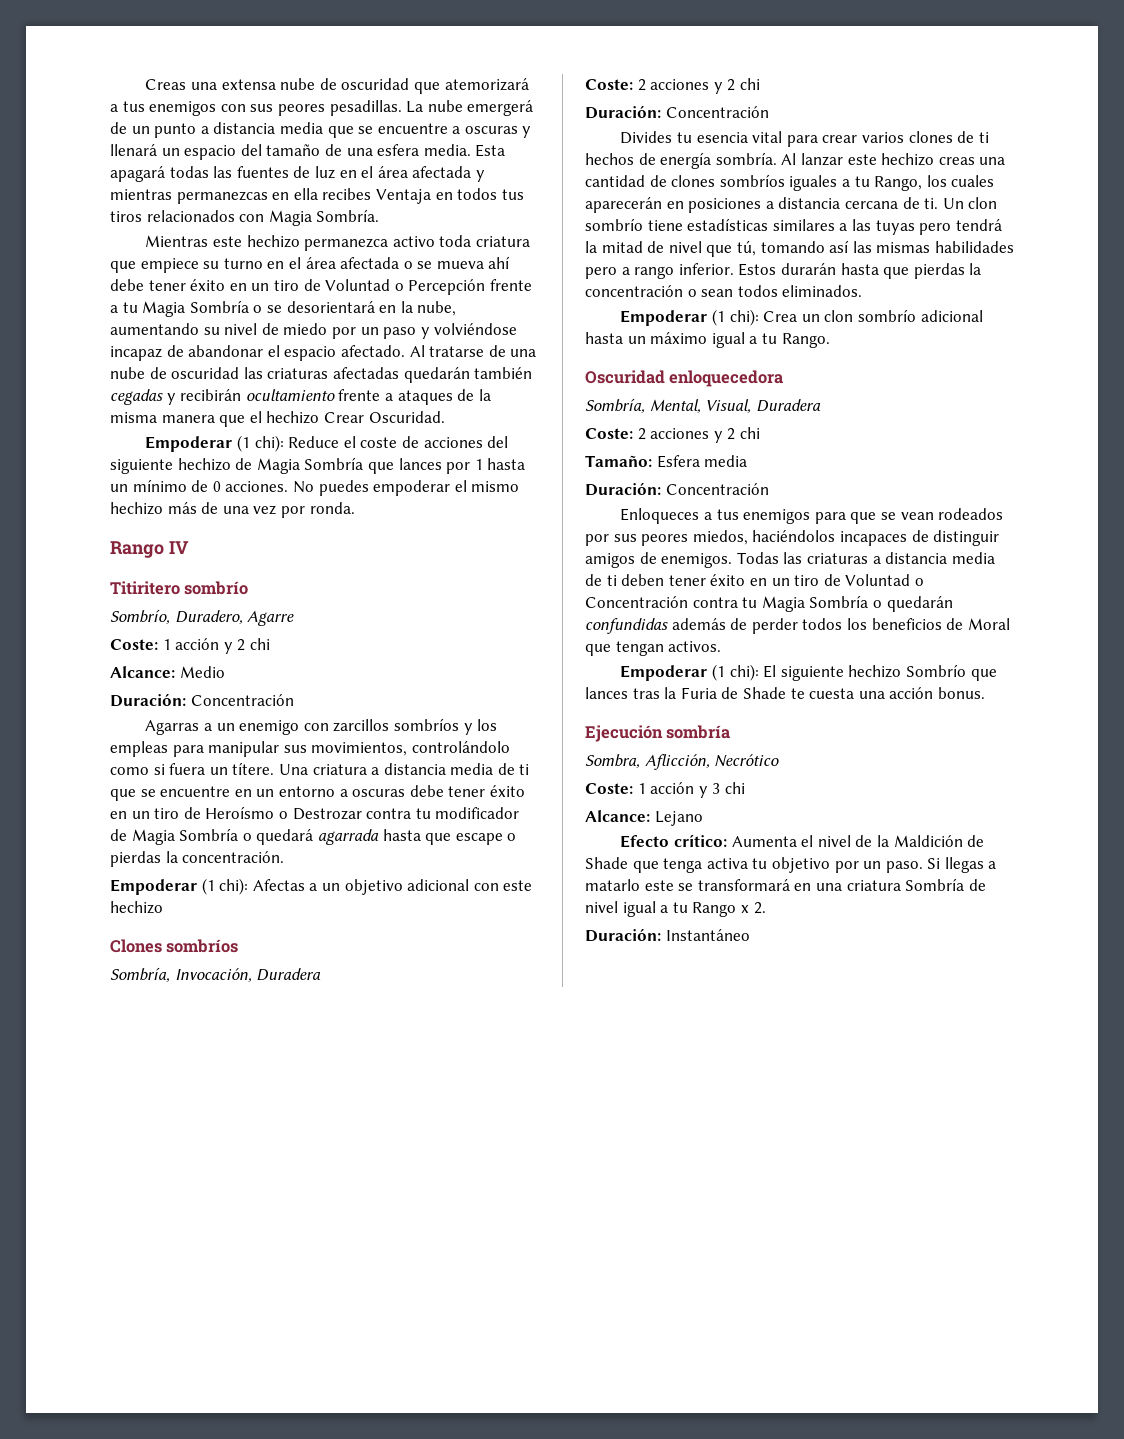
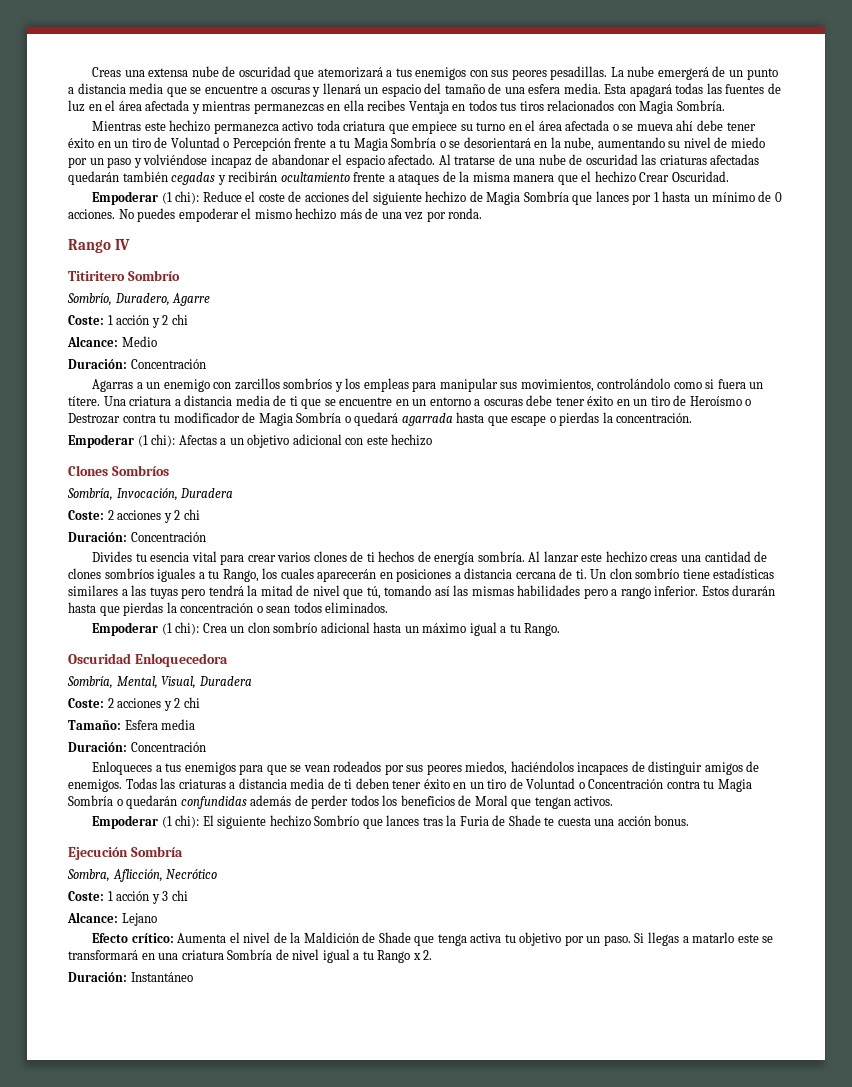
- Titiritero sombrío
+ Titiritero Sombrío
- Clones sombríos
+ Clones Sombríos
- Oscuridad enloquecedora
+ Oscuridad Enloquecedora
- Ejecución sombría
+ Ejecución Sombría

#####

WORK ITEM: Reproduce every line above that contains the string "Oscuridad".

OUTPUT OF THE TASK:
- Oscuridad enloquecedora
+ Oscuridad Enloquecedora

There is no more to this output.